Single by Justin Moore

from the album Kinda Don't Care
- Released: September 18, 2017
- Genre: Country
- Length: 4:21 (album version) 3:04 (radio edit)
- Label: Valory
- Songwriters: Rhett Akins; Ben Hayslip; Ross Copperman;
- Producer: Jeremy Stover

Justin Moore singles chronology
| "Somebody Else Will" (2017) | "Kinda Don't Care" (2017) | "The Ones That Didn't Make It Back Home" (2018) |

= Kinda Don't Care (song) =

"Kinda Don't Care" is a song by American country music singer Justin Moore. It is the title track to, and the third single from, his fourth studio album Kinda Don't Care. The song was written by Rhett Akins, Ben Hayslip, and Ross Copperman.

==History==
Moore told The Boot that his producer Jeremy Stover found the song when seeking material for an album, and that Moore was inspired to record it because he knew that Rhett Akins and Ross Copperman, with whom he had written previously, were writers on the song. He thought that the lyrics had "unique ideas", and that the song's sound reminded him of Hank Williams Jr. He also said that he wanted to release it as a single because it had received positive reactions in concert even before it was released.

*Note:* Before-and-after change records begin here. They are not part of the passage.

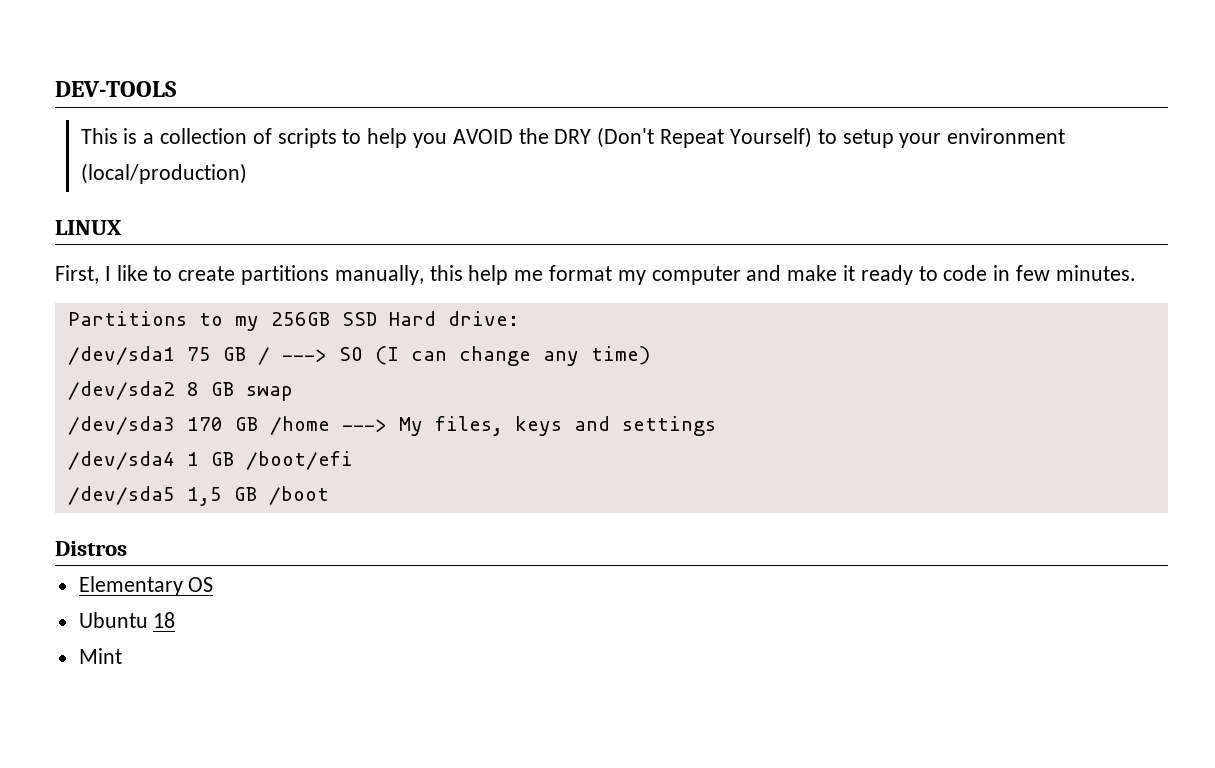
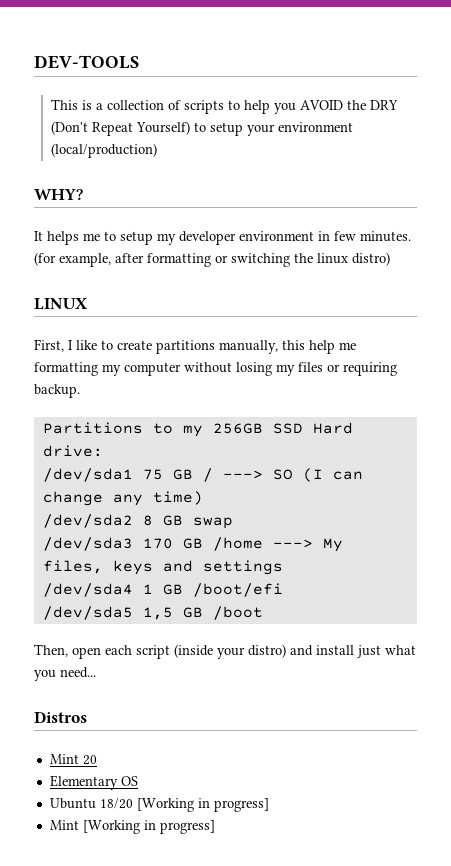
(247, 173) none -> [34,189,83,200] [34,231,411,245] [34,252,390,267] // WHY? // It helps me to setup my developer environment in few minutes. (for example, after formatting or switching the linux distro)
[549,265,613,281] format -> [34,362,98,376] formatting
[746,265,1136,285] and make it ready to code in few minutes. -> [184,362,397,376] [34,384,80,398] without losing my files or requiring backup.
(329, 495) none -> [34,644,416,659] [34,667,96,681] // Then, open each script (inside your distro) and install just what you need...
(127, 548) none -> [49,754,97,765] // Mint 20
[153,612,176,628] [78,648,122,664] 18 // Mint -> [99,798,269,812] [49,820,215,834] 18/20 [Working in progress] // Mint [Working in progress]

A music video, directed by Cody Villalobos, features Moore performing the song at various live shows.

==Charts==
===Weekly charts===

| Chart (2017–2018) | Peak position |
|---|---|
| Canada Country (Billboard) | 43 |
| US Bubbling Under Hot 100 (Billboard) | 23 |
| US Country Airplay (Billboard) | 17 |
| US Hot Country Songs (Billboard) | 28 |

===Year-end charts===

| Chart (2018) | Position |
|---|---|
| US Country Airplay (Billboard) | 59 |
| US Hot Country Songs (Billboard) | 71 |

== Certifications ==

Certifications for Kinda Don't Care
| Region | Certification | Certified units/sales |
| Canada (Music Canada) | Gold | 40,000^{‡} |
^{‡} Sales+streaming figures based on certification alone.